In the data below, find every line with the word "solid" and copy it out.

▬▬▬▬▬▬▬▬▬▬

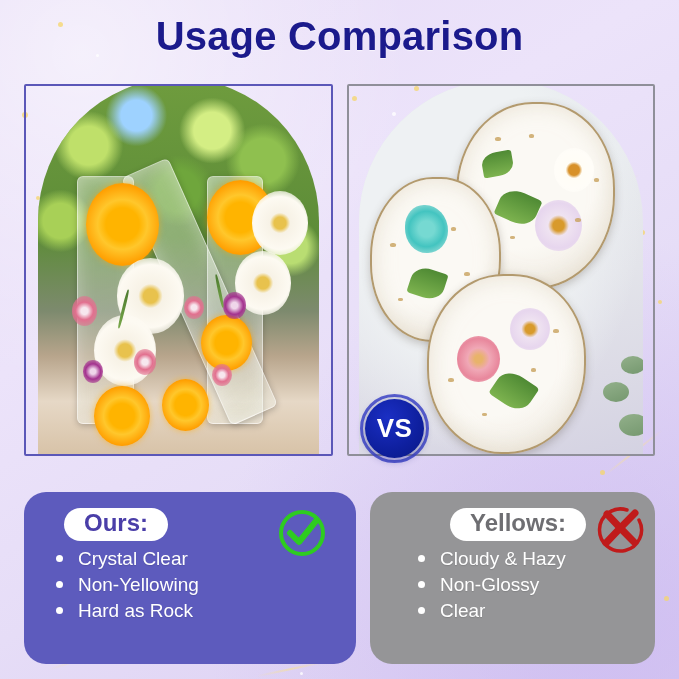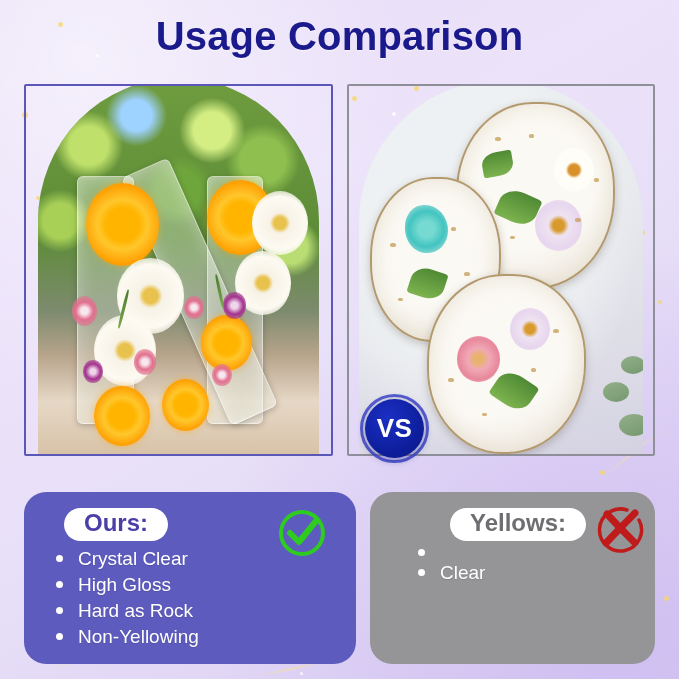--- a/index.html
+++ b/index.html
@@ -305,42 +305,43 @@
 
     <div class="card ours">
       <div class="pill">Ours:</div>
       <ul class="feats">
         <li>
           <span class="dot"></span>
           <span>Crystal Clear</span>
         </li>
         <li>
           <span class="dot"></span>
-          <span>High Gloss</span>
+          <span>Non-Yellowing</span>
         </li>
         <li>
           <span class="dot"></span>
           <span>Hard as Rock</span>
-        </li>
-        <li>
-          <span class="dot"></span>
-          <span>Non-Yellowing</span>
         </li>
       </ul>
       <svg class="mark ok" viewBox="0 0 56 56">
         <circle cx="28" cy="29" r="21" fill="none" stroke="#2ecc20" stroke-width="4"></circle>
         <path d="M16 29 L25 38 L42 17" fill="none" stroke="#2ecc20" stroke-width="6" stroke-linecap="round" stroke-linejoin="round"></path>
       </svg>
     </div>
 
     <div class="card others">
       <div class="pill">Yellows:</div>
       <ul class="feats">
         <li>
           <span class="dot"></span>
+          <span>Cloudy &amp; Hazy</span>
+        </li>
+        <li>
+          <span class="dot"></span>
+          <span>Non-Glossy</span>
         </li>
         <li>
           <span class="dot"></span>
           <span>Clear</span>
         </li>
       </ul>
       <svg class="mark no" viewBox="0 0 56 56">
         <path d="M48 20 A21 21 0 1 1 36 10" fill="none" stroke="#c01b1b" stroke-width="3.5" stroke-linecap="round"></path>
         <path d="M16 14 Q29 28 43 42" fill="none" stroke="#c01b1b" stroke-width="7" stroke-linecap="round"></path>
         <path d="M44 13 Q29 28 15 43" fill="none" stroke="#c01b1b" stroke-width="7" stroke-linecap="round"></path>

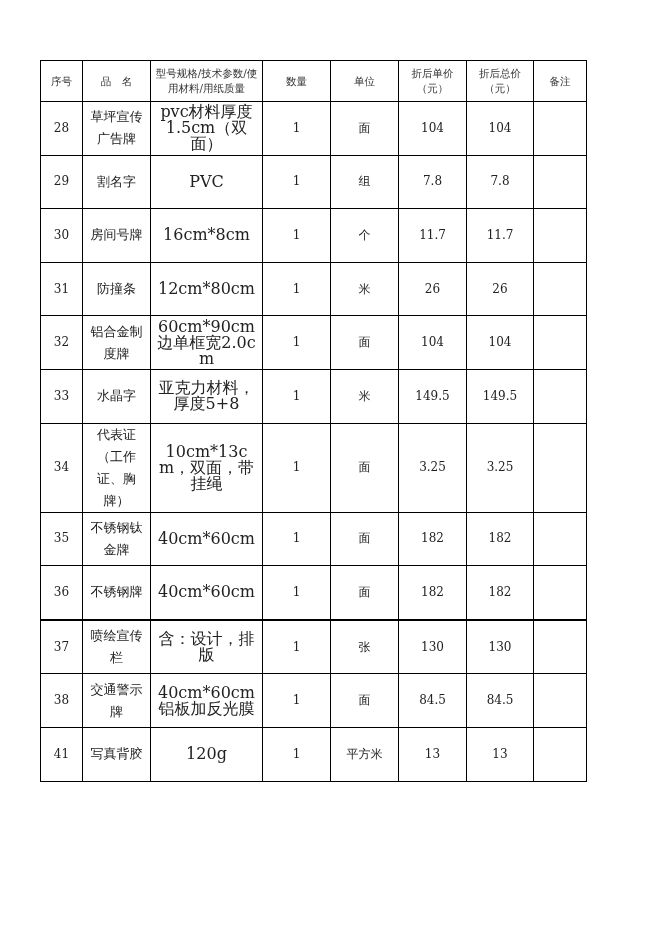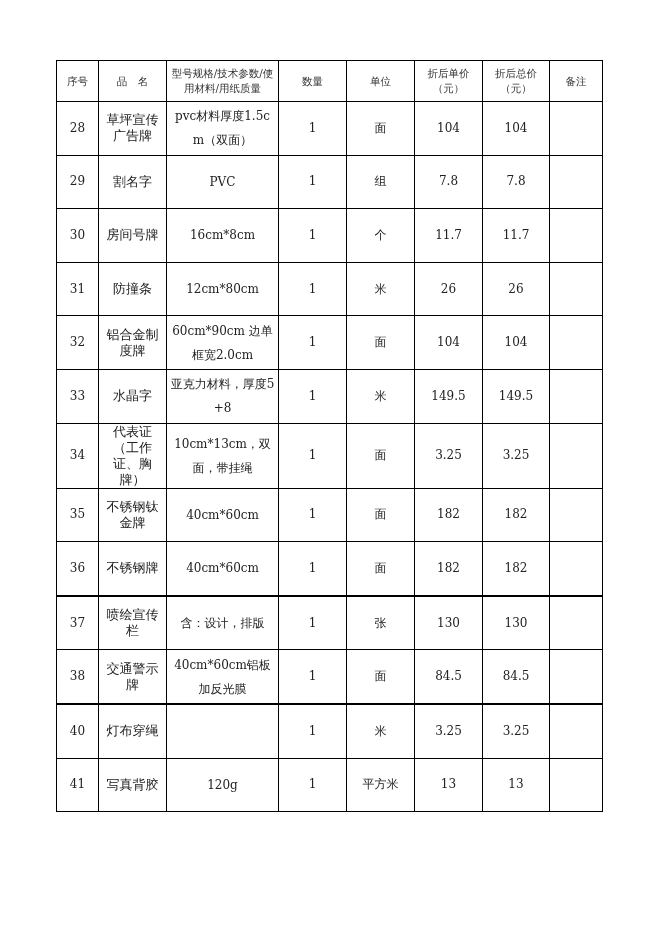--- a/index.html
+++ b/index.html
@@ -1,35 +1,35 @@
 <!DOCTYPE html>
 <html><head>
 <meta charset="utf-8">
 <style>
   html, body { margin: 0; padding: 0; background: #ffffff; }
   body { width: 662px; height: 936px; position: relative; overflow: hidden;
          font-family: "DejaVu Serif", "Liberation Serif", serif; color: #222; }
   table.sheet {
-    position: absolute; left: 56px; top: 60px;
+    position: absolute; left: 40px; top: 60px;
     border-collapse: collapse; table-layout: fixed;
     width: 546px;
   }
   table.sheet td, table.sheet th {
     border: 1px solid #000;
     text-align: center; vertical-align: middle;
     padding: 0 3px;
     font-weight: normal;
     line-height: 15px;
     word-break: break-all;
     overflow: hidden;
   }
   table.sheet th { height: 40px; font-size: 10.5px; color: #333; }
   table.sheet td { height: 52.6px; font-size: 12px; }
-  table.sheet td.name { font-size: 13px; line-height: 16px; font-family: Liberation Serif, serif; }
-  table.sheet td.spec { font-size: 12px; line-height: 24px; }
+  table.sheet td.name { font-size: 13px; line-height: 22px; font-family: Liberation Serif, serif; }
+  table.sheet td.spec { font-size: 16px; line-height: 16px; }
   table.sheet tr.thick-top td { border-top: 2px solid #000; }
   col.c0 { width: 42px; } col.c1 { width: 68px; } col.c2 { width: 112px; }
   col.c3 { width: 68px; } col.c4 { width: 68px; } col.c5 { width: 68px; }
   col.c6 { width: 67px; } col.c7 { width: 53px; }
 </style>
 </head>
 <body>
 
 <table class="sheet">
   <colgroup>
@@ -158,30 +158,20 @@
       <tr>
         <td>38</td>
         <td class="name">交通警示牌</td>
         <td class="spec">40cm*60cm铝板加反光膜</td>
         <td>1</td>
         <td>面</td>
         <td>84.5</td>
         <td>84.5</td>
         <td></td>
       </tr>
-      <tr class="thick-top">
-        <td>40</td>
-        <td class="name">灯布穿绳</td>
-        <td class="spec"></td>
-        <td>1</td>
-        <td>米</td>
-        <td>3.25</td>
-        <td>3.25</td>
-        <td></td>
-      </tr>
       <tr>
         <td>41</td>
         <td class="name">写真背胶</td>
         <td class="spec">120g</td>
         <td>1</td>
         <td>平方米</td>
         <td>13</td>
         <td>13</td>
         <td></td>
       </tr>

▬▬▬▬▬▬▬▬▬▬

- TASK OUTPUT
     border: 1px solid #000;
   table.sheet tr.thick-top td { border-top: 2px solid #000; }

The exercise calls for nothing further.